Sometimes making a good photo is as much about what you leave out as it is about what you put in. The downfall of many images, both mine and others’, is the inclusion of too much visual activity—sometimes that activity is simply unappealing visual busyness, but often it’s elements that are visually appealing in their own right, but nevertheless distract from the main point of the image, that need to be removed.
Distraction subtraction starts with proper cropping—simply knowing what to put in and what to leave out. But because nature rarely cooperates, we usually end up having to include stuff we really don’t want. Whether it’s smoothing choppy water, softening a busy background, or banishing distracting terrain to blackened shadows, subtracting unwanted detail usually requires managing the exposure variables (shutter speed, ISO, and aperture) that control photography’s “creativity triad” (motion, light, and depth).
Each summer, Don Smith and I do back-to-back Grand Canyon Monsoon photo workshops. One of the small perks of two workshops is do-overs—the opportunity to re-shoot something that didn’t work out the first time. This year for me that was the sunrise shoot from Bright Angel Point. We do this shoot on each group’s final morning on the North Rim and it’s a workshop highlight. Because the sun rises hot and white above the flat and bland (compared to its surroundings) Kaibab Plateau in the east, the better shot from Bright Angel Point is usually the low angled light brushing the canyon walls opposite the sun.
This year, smoke from nearby fires dulled the “good” light in the canyon, but transformed the sun into a mesmerizing orange ball. Instead of something to be avoided, the sun became a feature I wanted to highlight in the best way possible. But how? I wasn’t crazy about the hillside above which the sun would appear, but simply attaching a telephoto and photographing a big sun by itself would have been boring. Instead, I planned to eliminate all foreground detail with a silhouette of the ridge-top evergreens whose shape and contrast would provide the sun the very emphasis I was looking for. To further ramp-up the drama, I decided to shoot the scene as long as possible, adding the Sony 2X teleconverter to my Sony 100-400 GM lens—on my full frame Sony a7RIII, that gave me 800mm.
But…. In photography, plans can be much better in theory than they are in execution, which was exactly what happened on my first Bright Angel Point sunrise attempt. The low-hanging smoke was so dense that morning that we didn’t see the sun until it was too far above the trees for the silhouette I wanted, forcing me to quickly improvise Plan B: forego the silhouette and give the scene enough light to bring out detail in the hillside. And since the hillside was now an actual subject, I also went with a wider composition.
Largely because of the smoke, I like the image I shot that morning. But it wasn’t what I had in mind and I was thankful for a second chance a few days later. Guiding the second workshop group out to Bright Angel Point in the dark, I kept checking the east horizon to get a read on the smoke. As the sky brightened it looked like the smoke would be just right—dense enough to redden the sun without completely obscuring it. I was in business.

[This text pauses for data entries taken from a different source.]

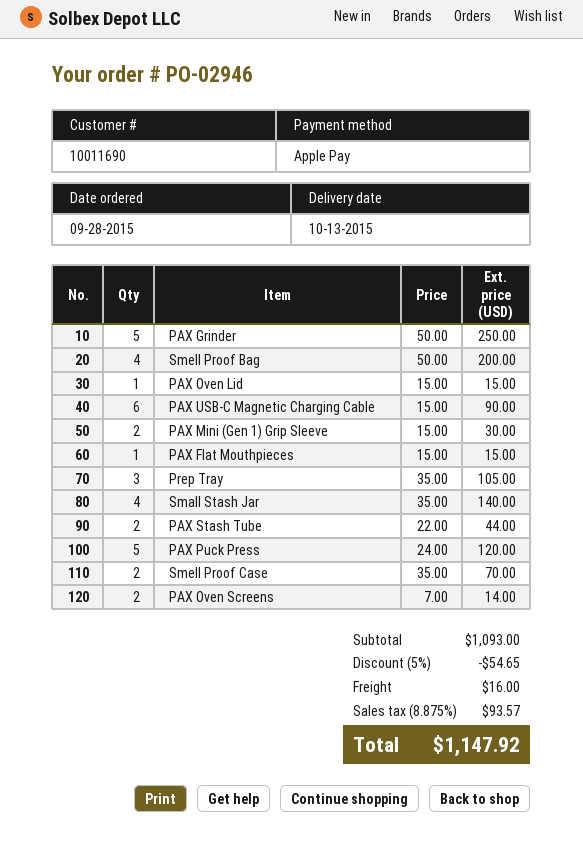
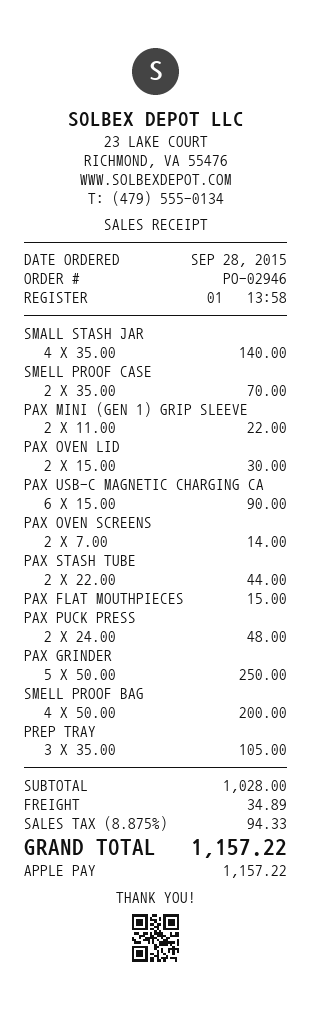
PAX Oven Lid: 1 x 15.00 = 15.00 -> 2 x 15.00 = 30.00
PAX Mini (Gen 1) Grip Sleeve: 2 x 15.00 = 30.00 -> 2 x 11.00 = 22.00
PAX Puck Press: 5 x 24.00 = 120.00 -> 2 x 24.00 = 48.00
subtotal: 1093.00 -> 1028.00
discount: 5% = 54.65 -> none
shipping: 16.00 -> 34.89
tax: 8.875% = 93.57 -> 8.875% = 94.33
total: 1147.92 -> 1157.22

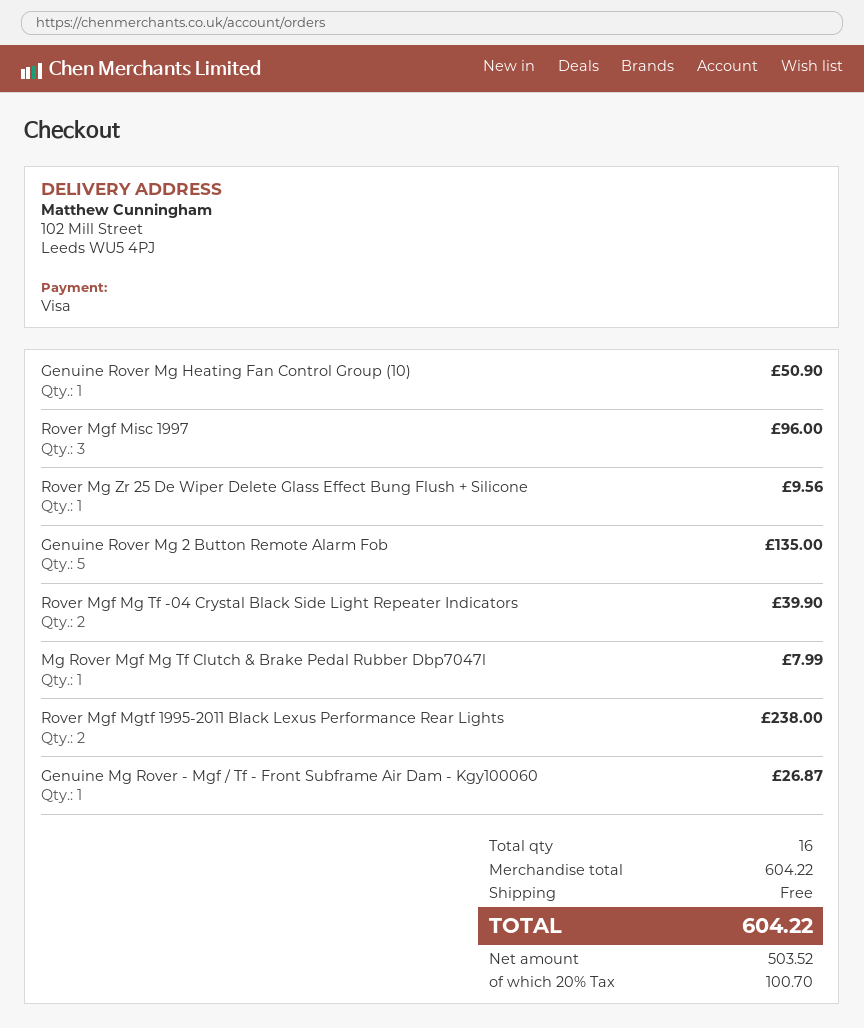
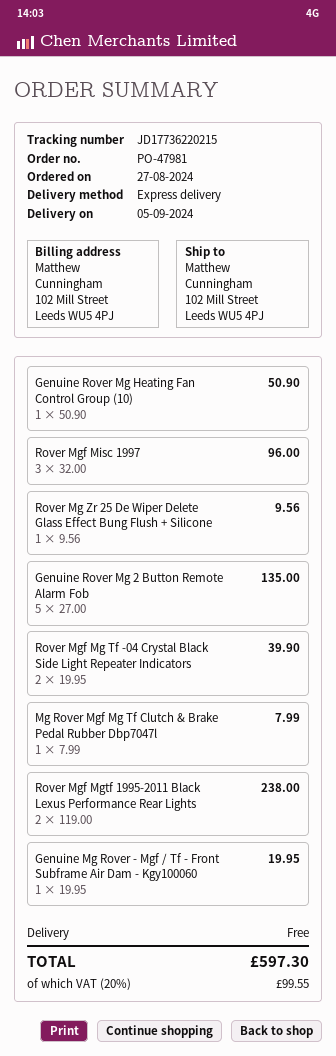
Genuine Mg Rover - Mgf / Tf - Front Subframe Air Dam - Kgy100060: 1 for 26.87 -> 1 for 19.95
tax: 20% = 100.70 -> 20% = 99.55
total: 604.22 -> 597.30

This morning’s silhouette composition was going to be even tighter than the failed first one because a day or two earlier while rummaging through my suitcase and I discovered that at the last minute I must have tossed in my 1.5-crop Sony a6300 body (I don’t remember doing this, but there it was)—that meant I could shoot a 1200mm (full frame) equivalent focal length.
A successful silhouette, especially an ultra-long silhouette, requires careful selection of the silhouette subject—you can’t just plop down the tripod and accept whatever you end up with. So I did my best to figure out where the sun would appear, identified the best silhouette subjects in that direction, then riveted my eyes on the horizon for the first sign of the sun. While waiting I took meticulous care to focus—1200mm is extremely unforgiving, so even something that looks sharp on the LCD can be soft when viewed at 100%. I clicked several test frames, both using autofocus and manual focus, magnifying each in my viewfinder (I love mirrorless) and studying it closely until I was satisfied that I had the focus as sharp as it could be.
The instant the sun’s first glow peeked up behind the trees I grabbed my tripod and ran about 100 feet up the trail to align the sun with my chosen foreground. I used the zebra highlight alert to determine my exposure, pushing my shutter speed a couple of clicks longer once the zebras appeared. This exposure gave me enough contrast between the sun and the trees for the trees to stand out, but without losing color in the sun or including detail in the foreground.
As with many situations nature photographers encounter, this one presented difficult conditions that became a creative opportunity with the application of simple exposure technique to subtract unwanted detail. The next time you’re out in nature with your camera, challenge yourself to use your exposure variables to do something creative with your scene’s motion, light, or depth—not only will your photography improve, I think you’ll have a lot of fun.